Check out these highly rated guided tours if you’d like to make the most of your visit to this bustling neighbourhood:
- Chef Designed Food Tour For 8 Exclusive Guests
- 4-Hour Chinatown Guided Tour
- Discover the Secret of Chinatown with Food Tasting
Shop Till You Drop at Bangkok’s Malls
It might seem a little strange to add a visit to a shopping mall to the list of the best things to do in Bangkok. After all, most of us are used to bland malls full of chain stores and restaurants that are pretty much the same wherever you go. However, in Bangkok’s shopping malls are something else.
Malls have air-conditioning offering an escape from the scorching heat. As a result, they are not a place to just shop, but also socialise. Visitors can enjoy restaurants, spas, cinemas, events and occasionally even ice skating.
Bangkok has many malls on offer. From budget to high end, there is something for everyone. Here are some of the most popular ones to see on your next trip to Bangkok:
- MBK Centre – a huge mall that feels like an indoor market
- Siam Discovery – just opposite MBK, this concept mall focuses on lifestyles brands including fashion and homewares from Thai designers
- Siam Paragon – one of the largest and most famous malls in the Thai capital
- CentralWorld – a huge mall that is home to many international brands and an indoor ice rink
- ICONSIAM – a spectacular high-end mall located on the Thonburi side of the Chao Phraya River.
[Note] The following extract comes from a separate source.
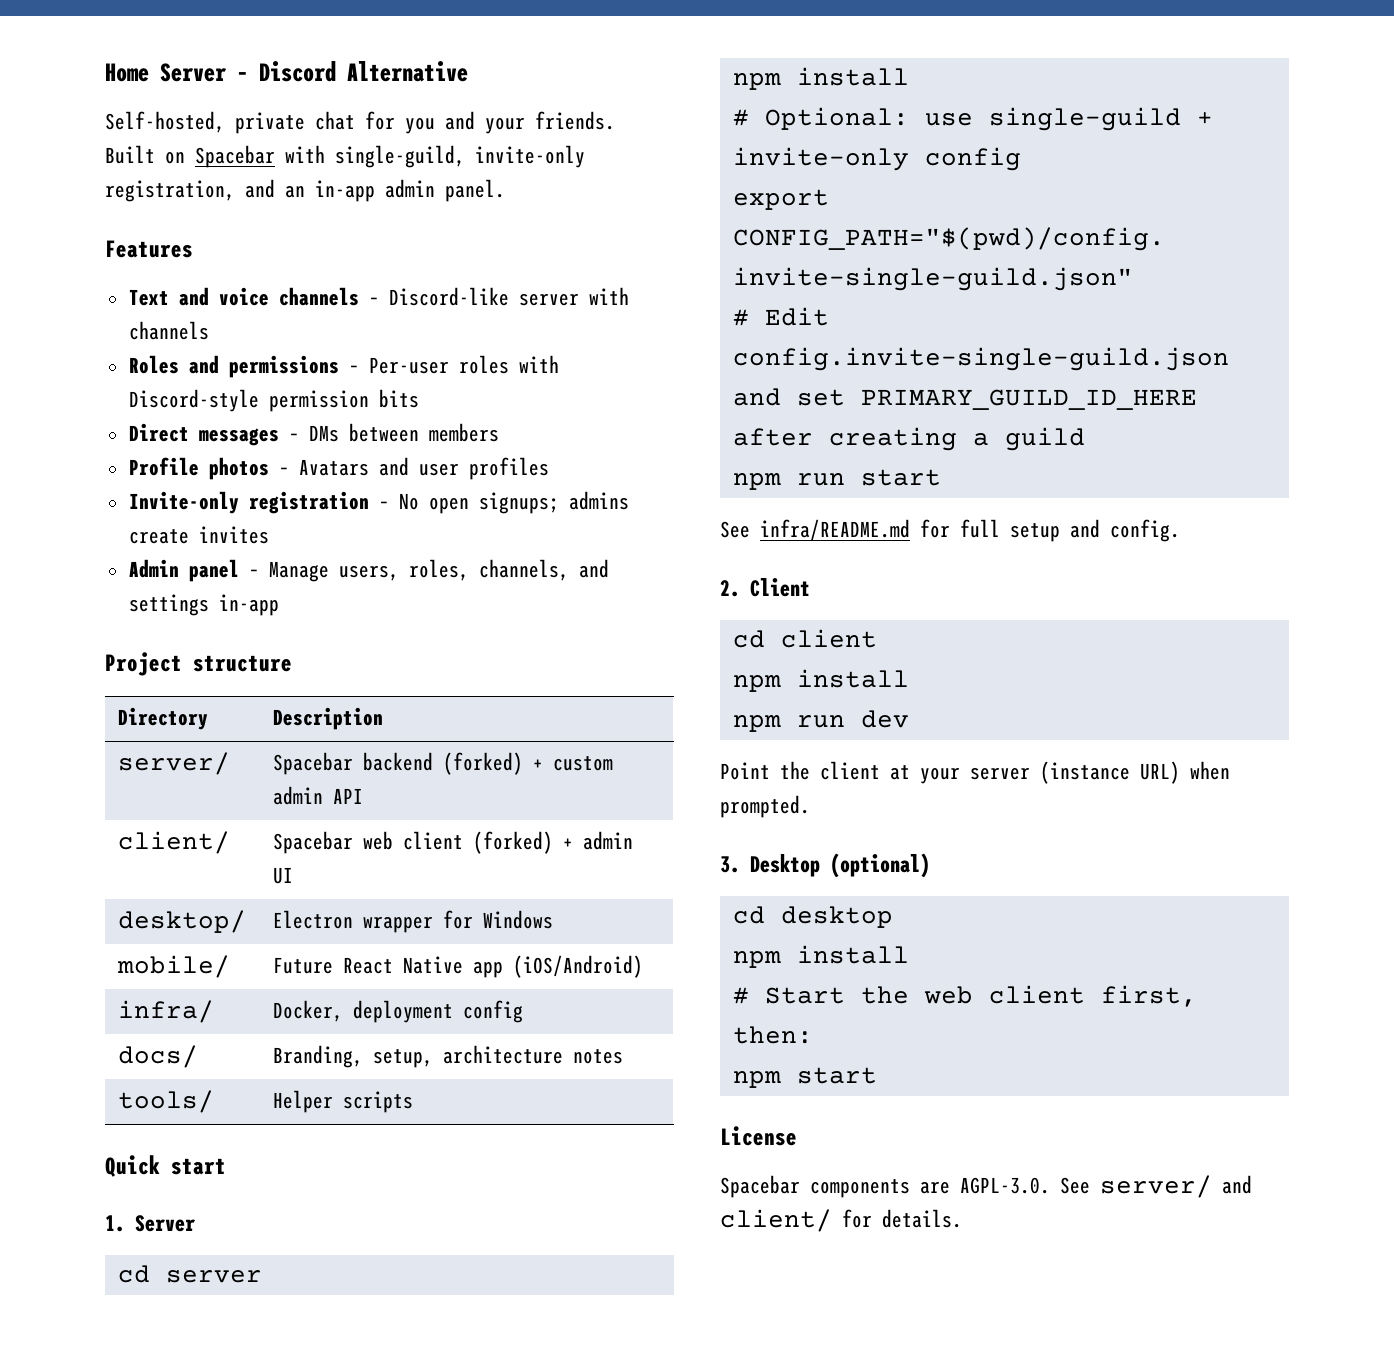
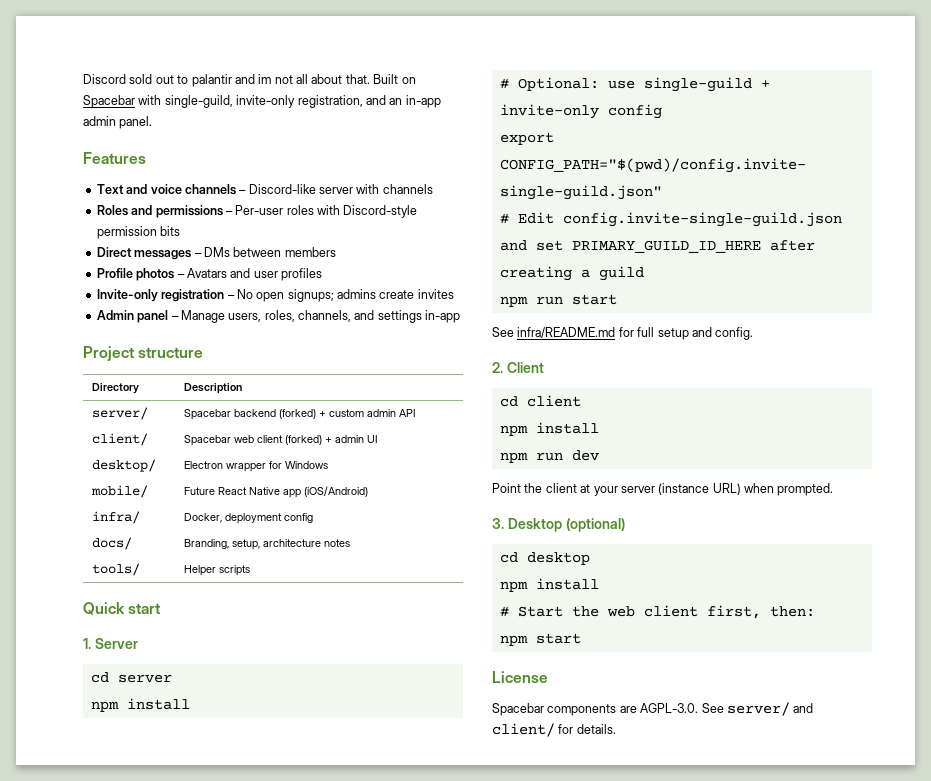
- Home Server – Discord Alternative
- Self-hosted, private chat for you and your friends.
+ Discord sold out to palantir and im not all about that.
Make sure that you take advantage of the food courts when visiting Bangkok malls. Although you will occasionally find chains like McDonalds there, they also have stalls serving delicious and affordable Thai and international food. Shopping mall dining is not just for tourists; locals make the most of it too.
Have a Night Out at a Rooftop Bar
Thanks to Bangkok’s many high-rises and possibly relaxed building regulations, the city is home to dozens of rooftop bars. If you would like to enjoy a glamorous night out with breath-taking views over the capital, add a night out at a roof top bar to your Bangkok itinerary.
One of the most popular options is the aptly called Vertigo located on the 60th floor of the Banyan Tree hotel. You can simply enjoy a cocktail with a view over there or have a proper meal. The menu features a wide selection of seafood and grilled meats.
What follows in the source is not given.